昼に起きて、学校へ行ってバイト先で借りたビデオを鑑賞。「ぼくのバラ色の人生」というフランス映画で、「大きくなったら女の子になりたい」という7歳の少年が主人公の何とも萌エ萌ェ〜な物語です。転校先の学校で、友達の妹の服を着たり学芸会で無理矢理シンデレラの役になってしまったりお腹が痛くなったら「生理になったよ!」と大喜びしてみたりと周りを困らせ、いじめに遭い、両親はノイローゼ気味になり、精神科医に診せても芳しくない。父親の上司の子供と仲良くなったはいいが、その子に惚れてしまって悶着になって父親はクビになり、母親はストレスでヒステリーになってあわや離婚というとこまできて、あげくの果てには近隣から「あの子をよそへ転校させるべきだ」と学校へ嘆願書が出される始末。

まぁこの映画見る人はほとんどいないでしょうから終わりまで書きますが、結局最後には家族で遠くの田舎町に引っ越します。で、引っ越し先のお隣さんの子が、どう見ても外見は男の子な女の子で、その子が主人公に一目惚れしてしまいます。ホームパーティに呼ばれ、主人公は男の服装で出てきて、その女の子は女の服装で出てきて、しばらくはそのまま遊んでいるのですが、お互いに「その服いいね、とっかえっこしない?」ということになって、主人公は女の服を着て母親のところへ戻ってきます。息子の女装姿を見られたらまた以前のように村八分にされてしまうと思った母親は、激怒して主人公をビンタするのですが、隣人たちは「オーノー、ただ女の子の服を着ただけじゃない、そんな怒ることないでしょ」と逆に母親を叱責。ああ、この地域の人たちは理解があるんですね、よかったよかったメデタシメデタシ。という話なのですが。

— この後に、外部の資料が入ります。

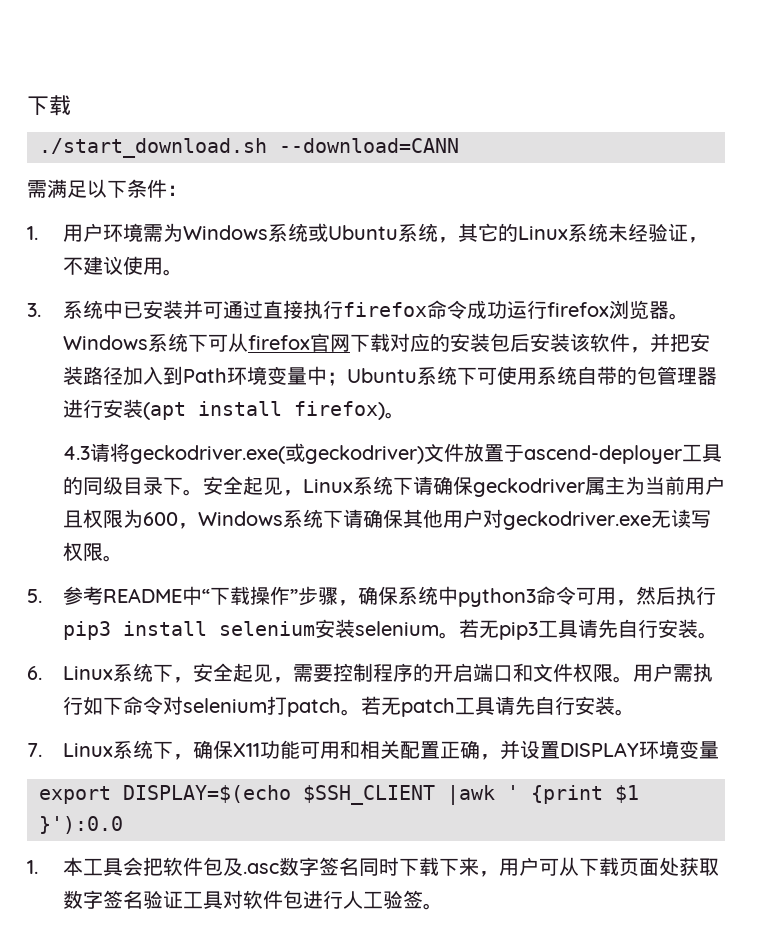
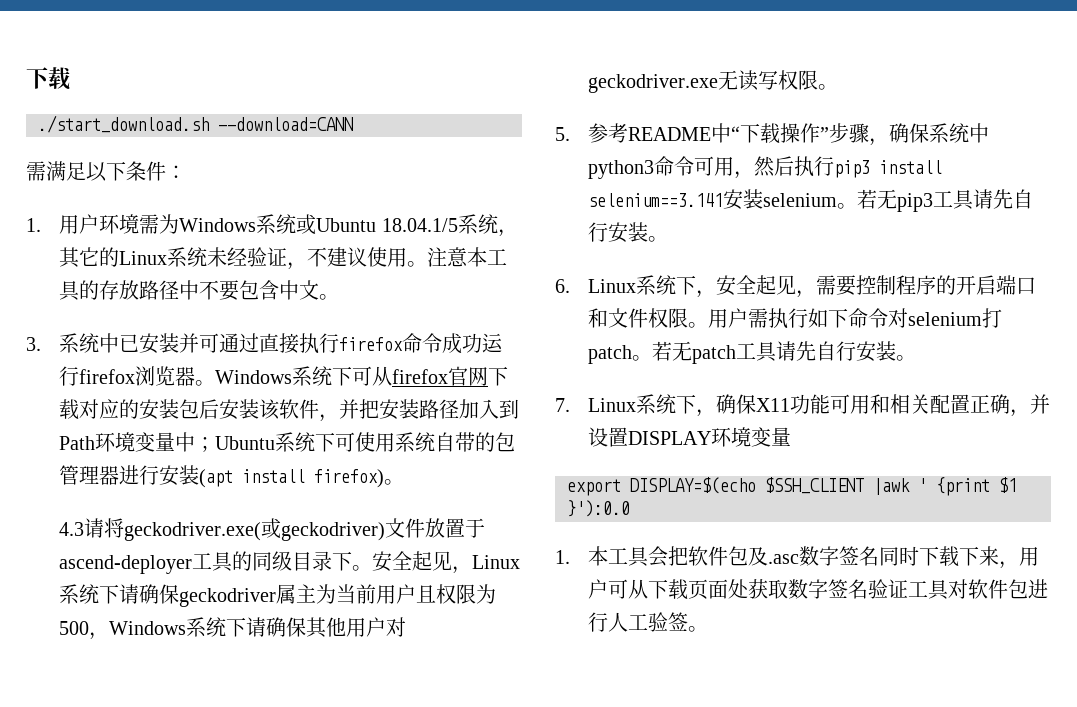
(398, 232) none -> [381,218,458,232] 18.04.1/5
(183, 272) none -> [427,247,508,267] [59,280,340,301] 注意本工具的存放路径中不要包含中文。
[142,512,178,526] 600 -> [59,621,90,635] 500
[218,621,315,636] selenium -> [588,193,724,207] selenium==3.141

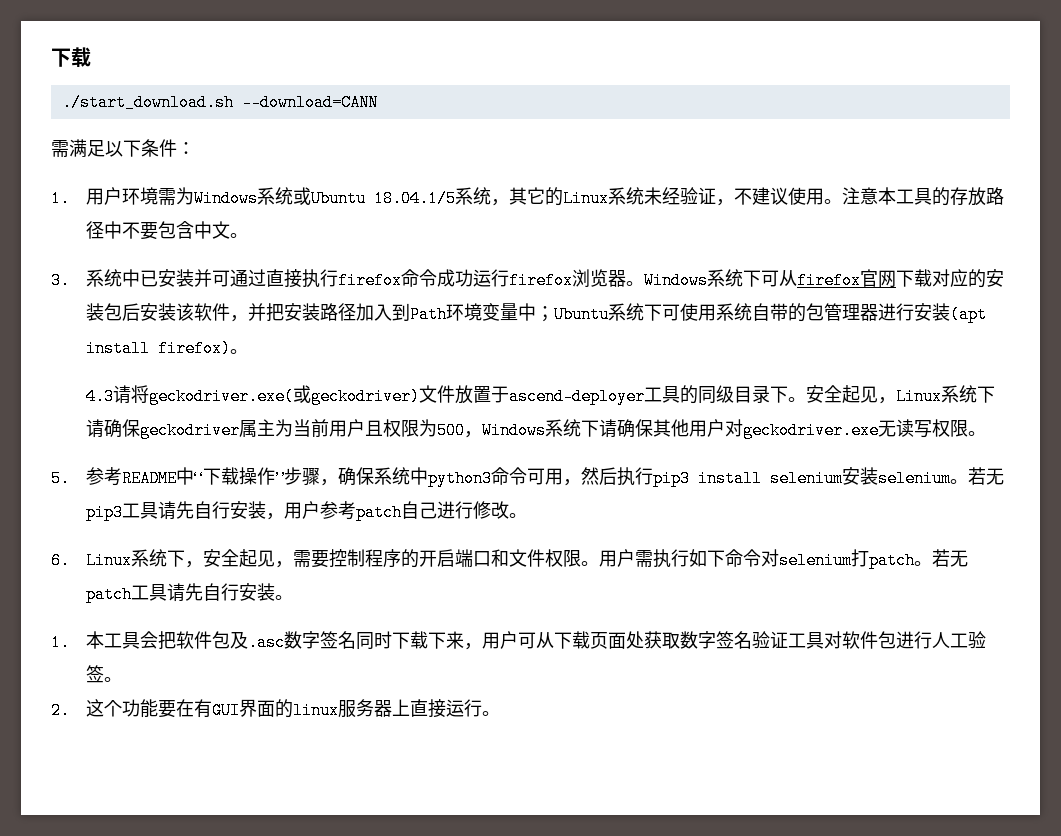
[588,193,724,207] selenium==3.141 -> [770,470,844,487] selenium
(649, 232) none -> [266,501,510,521] ，用户参考patch自己进行修改
[555,394,1051,417] [588,427,792,447] [567,477,1017,496] [567,500,630,517] // 7. Linux系统下，确保X11功能可用和相关配置正确，并设置DISPLAY环境变量 // export DISPLAY=$(echo $SSH_CLIENT |awk ' {print $1 }'):0.0 -> (294, 597) none
(709, 629) none -> [51,699,501,719] // 2.这个功能要在有GUI界面的linux服务器上直接运行。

えー、全然めでたくないじゃないですか。理解のある人たちが住んでいる地域が見つからなかったら、結局この少年と家族には永遠に幸せな日々はやってこないわけですよね。いや別に性同一性障害がテーマではないので、少年を何とか治療して男か女かハッキリさせてしまえというわけではないのですが(っていうかそれが治療になるのかも知りませんが)、話のまとめが「ハイこれがオチです」と、とってつけたようなものだった気がします。

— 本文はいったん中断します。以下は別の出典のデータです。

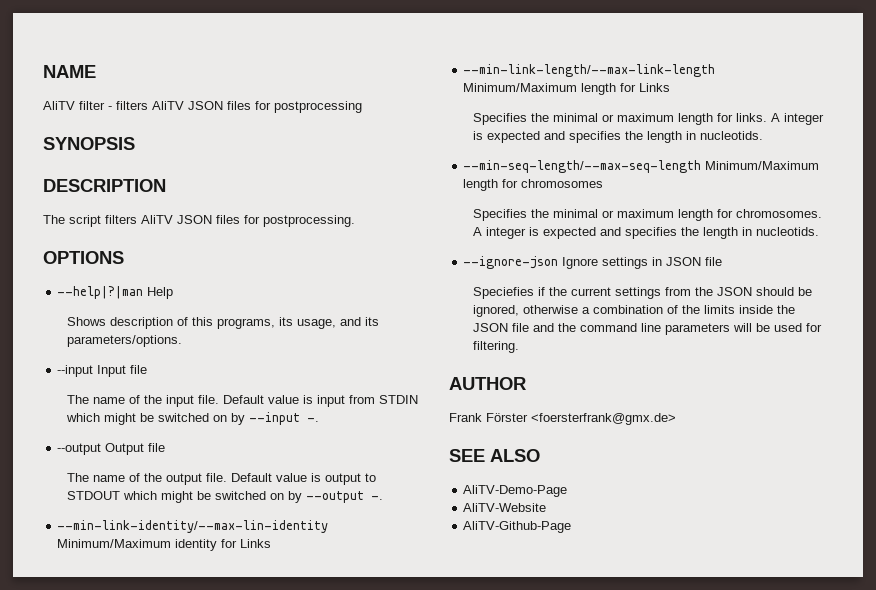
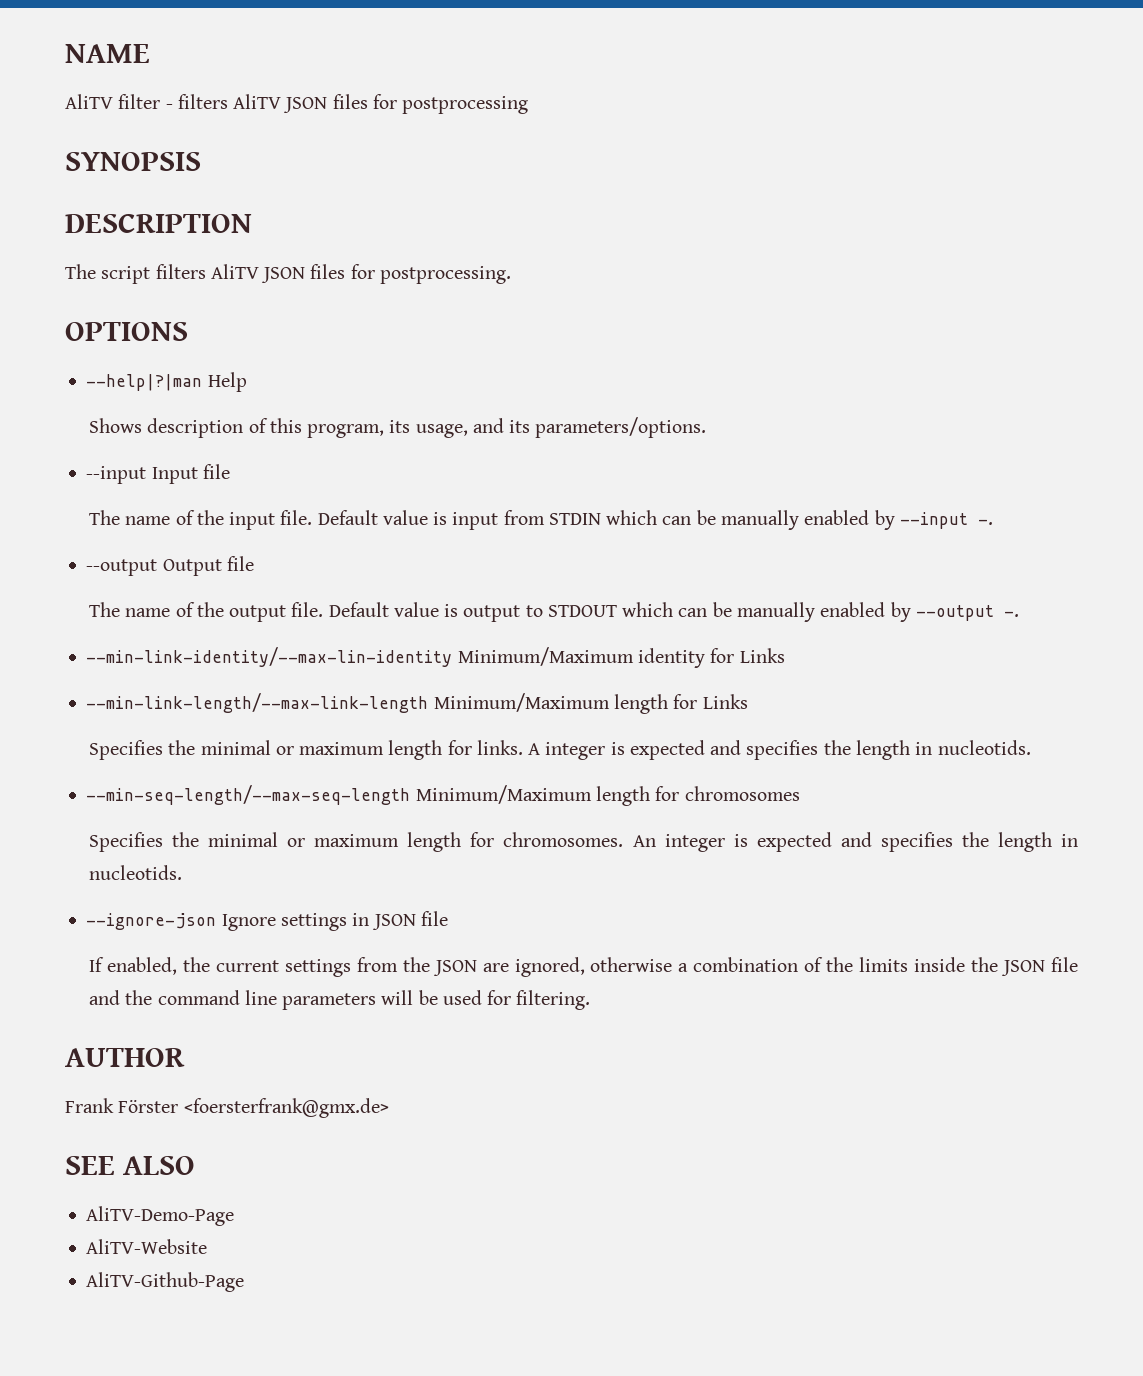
[217,318,276,329] programs, -> [307,424,385,438] program,
[104,413,228,425] might be switched on -> [662,510,870,530] can be manually enabled
[161,491,285,503] might be switched on -> [678,602,886,622] can be manually enabled
[473,227,483,236] A -> [632,835,656,847] An
[473,287,546,299] Speciefies if -> [88,957,177,975] If enabled,
[756,287,813,296] should be -> [482,963,509,972] are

問題提起としては非常に良い映画だと思うのですけどね。「オカマと同じクラスだと地獄におちるー」(日本だったら「菌がうつるー」とか?)なんて言っていじめられるあたりなんかはいかにも「あるあるー」って感じでリアルでした。子供が、他の子供と何かちょっと違っているだけで、その本人ばかりでなく家族が、地域がギクシャクしていってしまう可能性があるんです、だから、ちょっとくらいヘンでもいいじゃん、それぞれみんなの個性を大切にして、広い心で理解してやりましょうよ。

↑という主張が、非常に分かりやすくリアリティを伴って描かれている、その点では佳作だと思います。でもオチがめでたしめでたしじゃねぇ。むしろバッドエンドのまま終わらせたほうが深刻っぽくていいんじゃないの。あと、前半おかっぱ頭でうわっめっちゃかわいいー! だった主人公の少年が、後半髪を切られて一気にブサイクになってしまったのにはゲンナリでお兄さん萎え萎えでした、っていうかそこまで含めて、話が後へ進むほど抑圧されていく少年の感情を表現していたのでしょうか。

研究室で、プリンタ復旧作業や穴開けパンチ作業といった事務を少しだけ手伝って、夕食を久々に学校近くの定食屋「あら井」で食そうと思ったらやっていなくて、味千ラーメン元浜店で学生セット(ラーメン+ライス 500円)とギョーザ(金曜は100円)を食します。深夜は、ささやかながらバイト先に送別会を開いていただきました。ちょっとだけ飲み会。